St Jago Prep, Hillel Academy clean St Catherine’s beaches
THE environment clubs of St Jago Cathedral Prep and Hillel Academy, earlier this month, included as part of their activities the cleaning of beaches in St Catherine.
St Jago Cathedral Prep descended on Prendy’s on the Beach on December 4, well prepared to clean. Dressed in yellow T-shirts with their club’s logo and equipped with safety gloves and large garbage bags, they got to work, under the supervision of teachers Nadia Guy, Allan Laraque and Victoria Smikle.
“This is just one of the many planned projects we conduct outside of our school environs annually,” Guy told Environment Watch.
“We decided to clean up this specific beach because the school and the beach are located in the same parish. Also, the management of Prendy’s is very co-operative. We were allowed to leave the plastic bags with the collected wastes on the coast until someone comes to collect them. Many beaches don’t allow this to happen,” she added.
St Jago Cathedral was this year’s second-place winner in the fourth annual Urban Development Corporation (UDC) Hellshire School’s Environment Competition. Their entry project was based on hydrophonics — growing plants in water without soil. They have since implemented a hydrophonics system at their school and are encouraging other environment clubs to follow their example.

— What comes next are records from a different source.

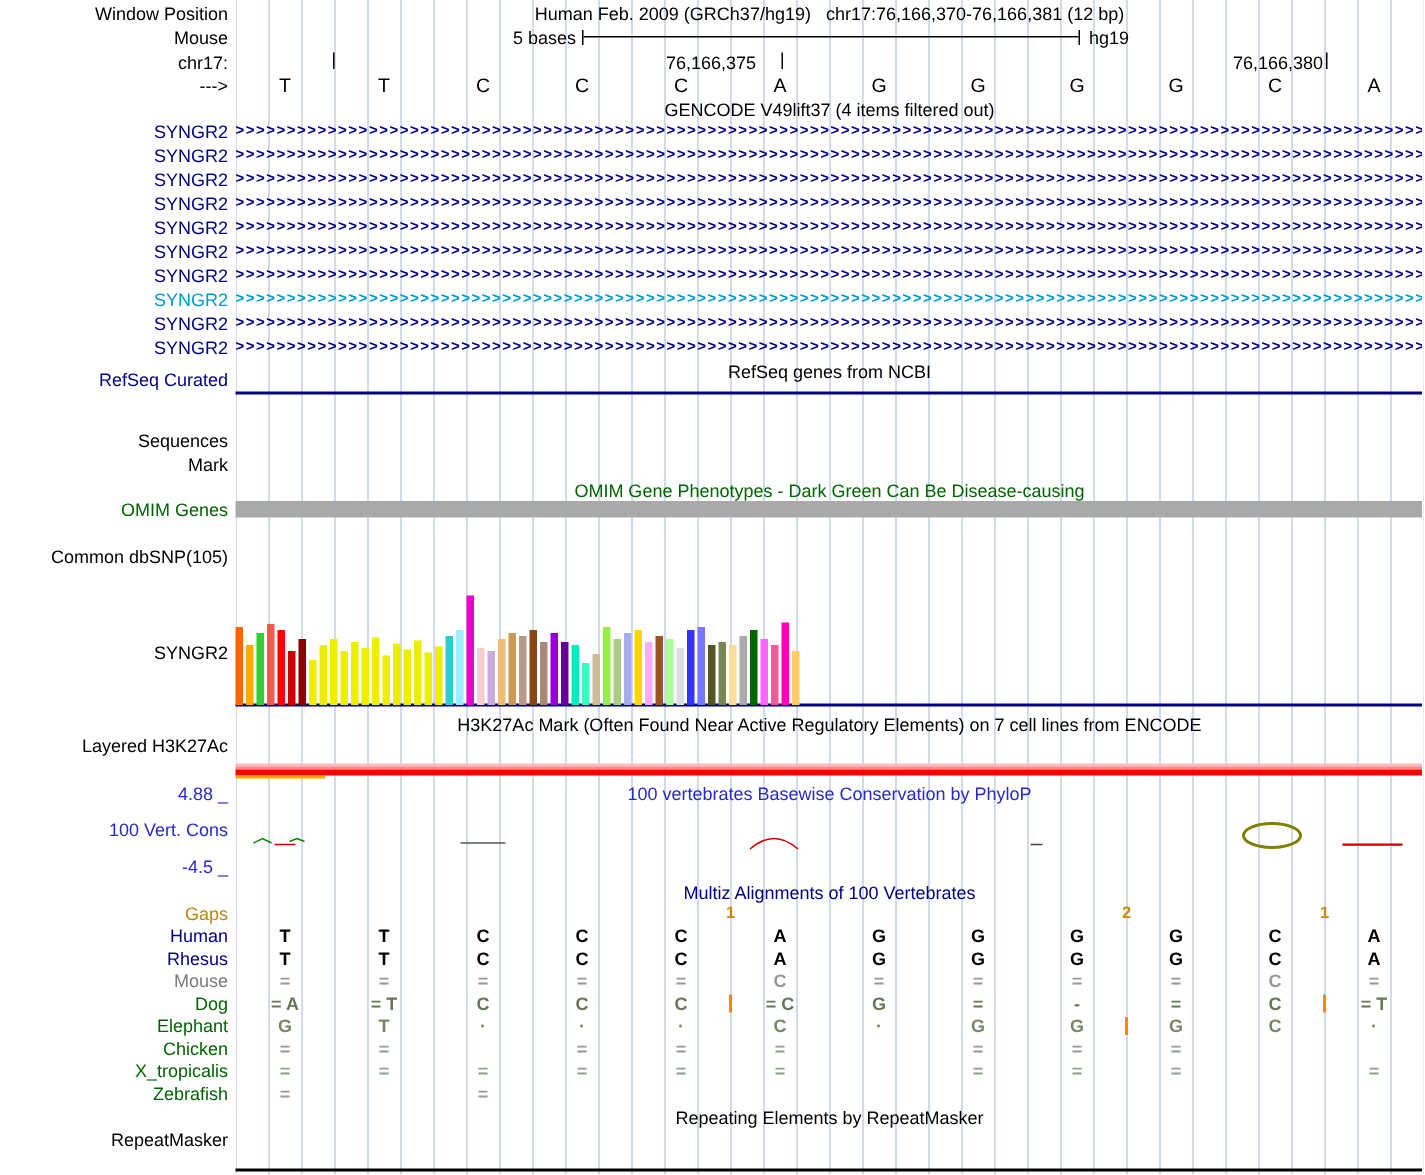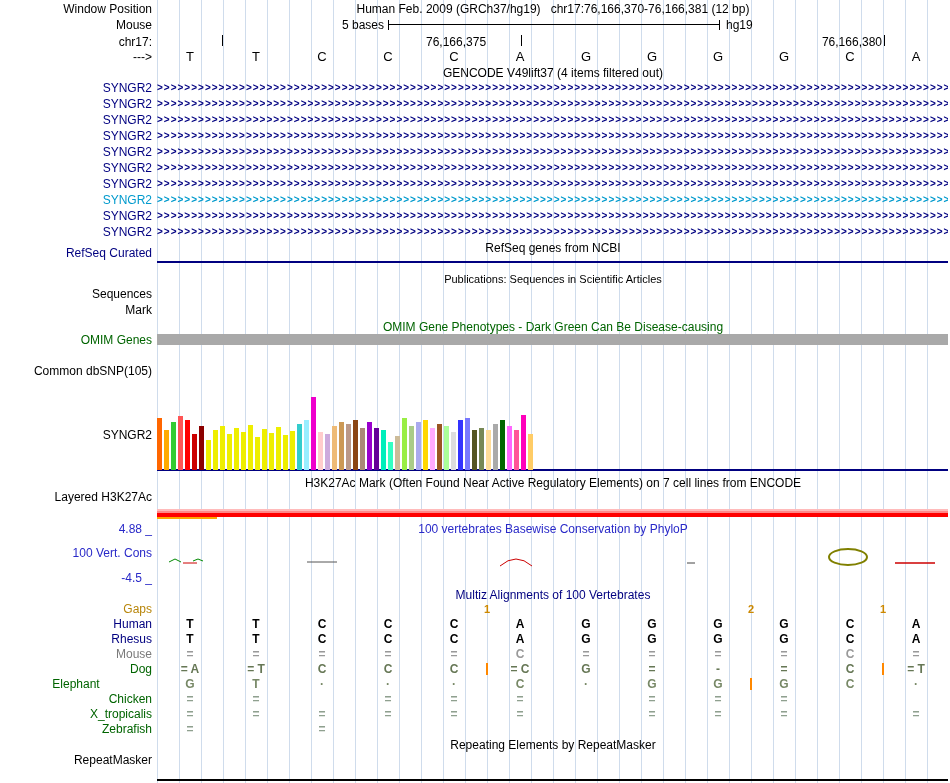"76,166,375" div.abs { left: 426px -> 414px; text-align: none -> right }
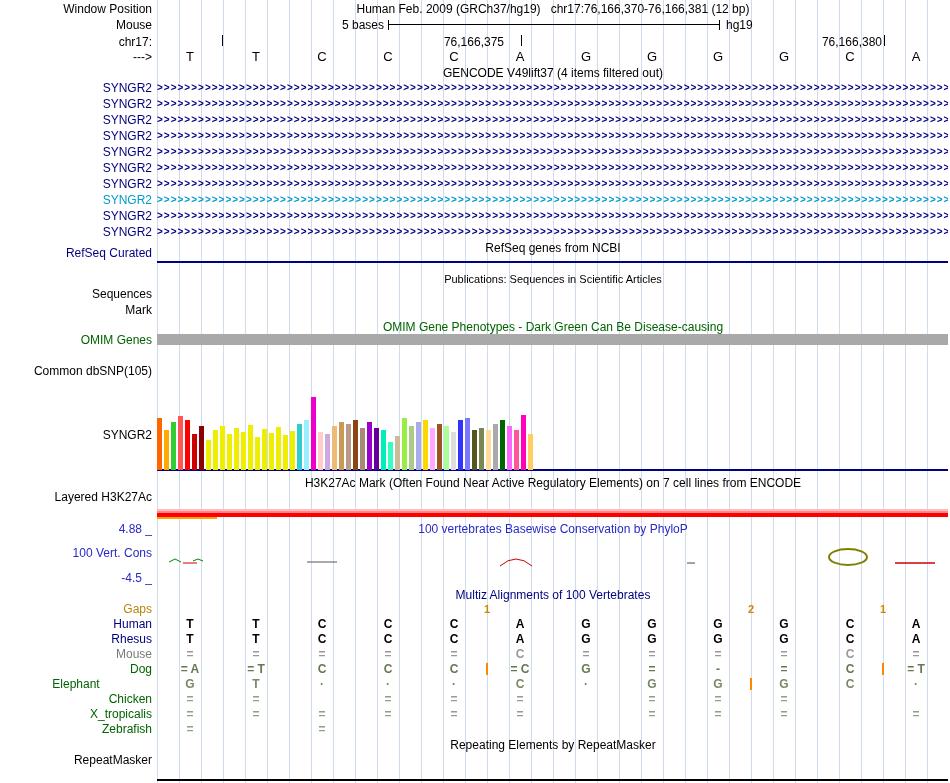"Publications: Sequences in Scientific" div.abs { html: <div>Publications: Sequences in Scientific Articles</div> -> none }
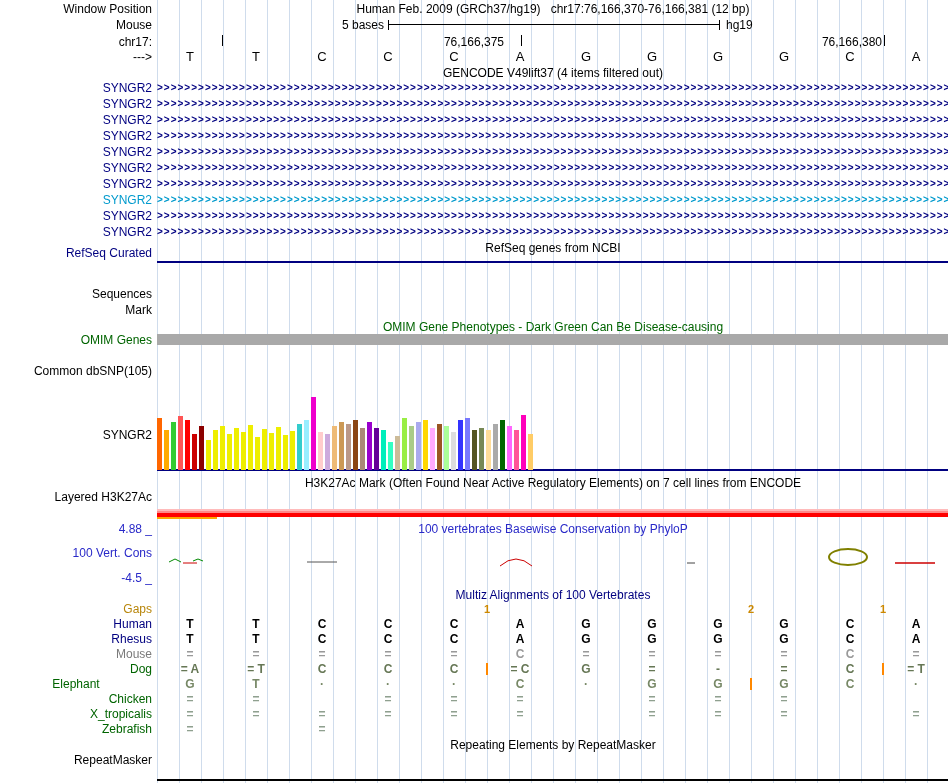"Elephant" div.abs { text-align: center -> none }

Beach cleaning aside, students of St Jago Cathedral Prep also regularly leave the confines of their school to conduct advocacy programmes at other educational institutions.
And while St Jago Cathedral Prep were conducting their beach clean-up, students of the environment club of Hillel Academy, were at the neighbouring Causeway Fisherman Village conducting their own.
Students of Hillel trudged through the muck near the beach to get to the abundance of plastic bottles and other debris that littered the beach.
“It was one of the most successful beach clean-up projects we had. The students were able to see how they should care for the environment (and) also the possible impacts we face from pollution,” said teacher Tanya Cuthbert, who supervised the work of the Hillel students.
The two clean-up activities yielded 36 large garbage bags of mostly plastic waste. The students are now advocating for Jamaicans to not only restore, but also reuse and recycle products they use.